____ Provided information

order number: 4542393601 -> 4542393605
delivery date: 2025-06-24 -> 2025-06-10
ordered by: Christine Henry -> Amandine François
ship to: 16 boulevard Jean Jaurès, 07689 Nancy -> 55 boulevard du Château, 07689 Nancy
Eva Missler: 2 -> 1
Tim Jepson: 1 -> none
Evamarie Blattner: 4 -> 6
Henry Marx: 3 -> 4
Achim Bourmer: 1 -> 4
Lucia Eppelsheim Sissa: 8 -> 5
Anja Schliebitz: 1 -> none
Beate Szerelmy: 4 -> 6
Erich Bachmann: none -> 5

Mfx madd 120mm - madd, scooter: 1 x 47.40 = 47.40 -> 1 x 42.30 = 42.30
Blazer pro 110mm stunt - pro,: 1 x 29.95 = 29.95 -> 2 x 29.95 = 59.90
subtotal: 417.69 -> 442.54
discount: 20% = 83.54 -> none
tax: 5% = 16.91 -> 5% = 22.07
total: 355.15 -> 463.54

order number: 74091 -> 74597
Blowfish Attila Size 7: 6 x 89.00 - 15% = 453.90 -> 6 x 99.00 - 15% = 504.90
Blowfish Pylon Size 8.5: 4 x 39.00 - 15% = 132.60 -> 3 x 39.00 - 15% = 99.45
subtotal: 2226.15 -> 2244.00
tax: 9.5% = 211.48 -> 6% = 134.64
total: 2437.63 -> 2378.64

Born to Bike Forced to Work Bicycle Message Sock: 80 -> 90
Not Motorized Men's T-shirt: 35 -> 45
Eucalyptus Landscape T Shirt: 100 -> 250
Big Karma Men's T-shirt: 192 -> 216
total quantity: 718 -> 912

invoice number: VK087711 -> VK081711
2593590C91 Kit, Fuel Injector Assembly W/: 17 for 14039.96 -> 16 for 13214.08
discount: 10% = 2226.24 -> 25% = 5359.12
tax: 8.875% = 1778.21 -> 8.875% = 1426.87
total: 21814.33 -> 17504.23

________

* [Exercise description]: Look above for the line with "total: 2437.63 -> 2378.64"; retype exactly that line, every line after it up to the line with "total quantity: 718 -> 912", and that line too, nothing else.

* [Exercise response]:
total: 2437.63 -> 2378.64

Born to Bike Forced to Work Bicycle Message Sock: 80 -> 90
Not Motorized Men's T-shirt: 35 -> 45
Eucalyptus Landscape T Shirt: 100 -> 250
Big Karma Men's T-shirt: 192 -> 216
total quantity: 718 -> 912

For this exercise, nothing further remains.